Equal Variance

Example (7.3.1)

say we have samples \(X_1,.., X_n\) iid \(N(\mu_x,\sigma_x)\) and \(Y_1,.., Y_m\) iid \(N(\mu_y,\sigma_y)\) and we want to test

\[H_0: \sigma_x=\sigma_y\text{ vs }H_1: \sigma_x \ne \sigma_y\]

We will assume \(\mu_x\) and \(\mu_y\) are known, in which case we can assume \(\mu_x=\mu_y=0\).

Let’s derive the likelihood ratio test. We will do this in terms of the variances \(v_x = \sigma_x^2\) and \(v_y = \sigma_y^2\) , which is of course the same test.

First we find the joint density, using (2.3.14)

\[ \begin{aligned} &f(\pmb{x},\pmb{y}\vert v_x,v_y) = \\ &(2\pi v_x)^{-n/2}\exp \left\{-\frac1{2v_x}\sum x_i^2\right\}(2\pi v_y)^{-m/2}\exp \left\{-\frac1{2v_y}\sum y_i^2\right\} =\\ &(2\pi v_x)^{-n/2}\exp \left\{-\frac{nt_x}{2v_x}\right\}(2\pi v_y)^{-m/2}\exp \left\{-\frac{mt_y}{2v_y}\right\} \end{aligned} \]

where we define \(t_x=\frac1n \sum x_i^2\) and \(t_y=\frac1m \sum y_i^2\).

Now

\[ \begin{aligned} &l(v_x,v_y) =-\frac{n}2\log(2\pi v_x)-\frac{nt_x}{2v_x}-\frac{m}2\log(2\pi v_y)-\frac{nt_y}{2v_y} \\ &\frac{dl}{dv_x} = -\frac{n}{2v_x}+\frac{t_x}{2v_x^2}=0 \end{aligned} \] yields \(\hat{v}_x=t_x\), and similarly \(\hat{v}_y=t_y\)

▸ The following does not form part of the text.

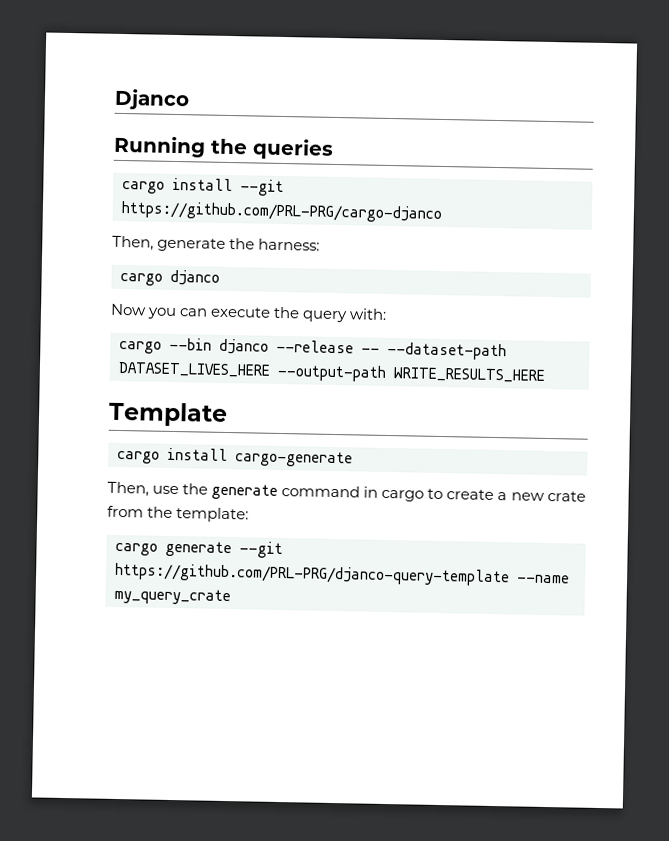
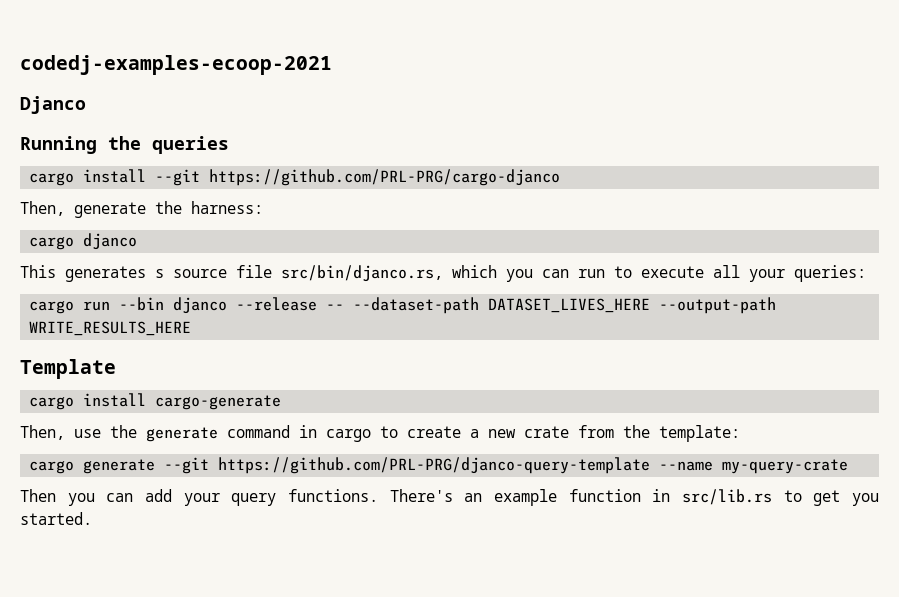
(114, 99) none -> [20,55,332,75] codedj-examples-ecoop-2021 //
[110,303,388,323] [119,340,162,354] Now you can execute the query with: // cargo -> [20,265,866,282] [29,300,111,314] This generates s source file src/bin/djanco.rs, which you can run to execute all your queries: // cargo run
[114,587,231,606] my_query_crate -> [722,459,849,474] [20,489,879,506] [20,512,92,525] my-query-crate // Then you can add your query functions. There's an example function in src/lib.rs to get you started.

Under \(H_0\) we have \(v_x=v_y=:v\), and so

\[L(v,v)=(2\pi v)^{-n/2}\exp \left\{-\frac{nt_x}{2v}\right\}(2\pi v)^{-m/2}\exp \left\{-\frac{mt_y}{2v}\right\}=\\ (2\pi v)^{-(n+m)/2}\exp \left\{-\frac{nt_x+mt_y}{2v}\right\}\]

\[l(v,v) =-\frac{n+m}2\log(2\pi v)-\frac{nt_x+mt_y}{2v}\]

and so \(\hat{v}=\frac{nt_x+mt_y}{n+m}\).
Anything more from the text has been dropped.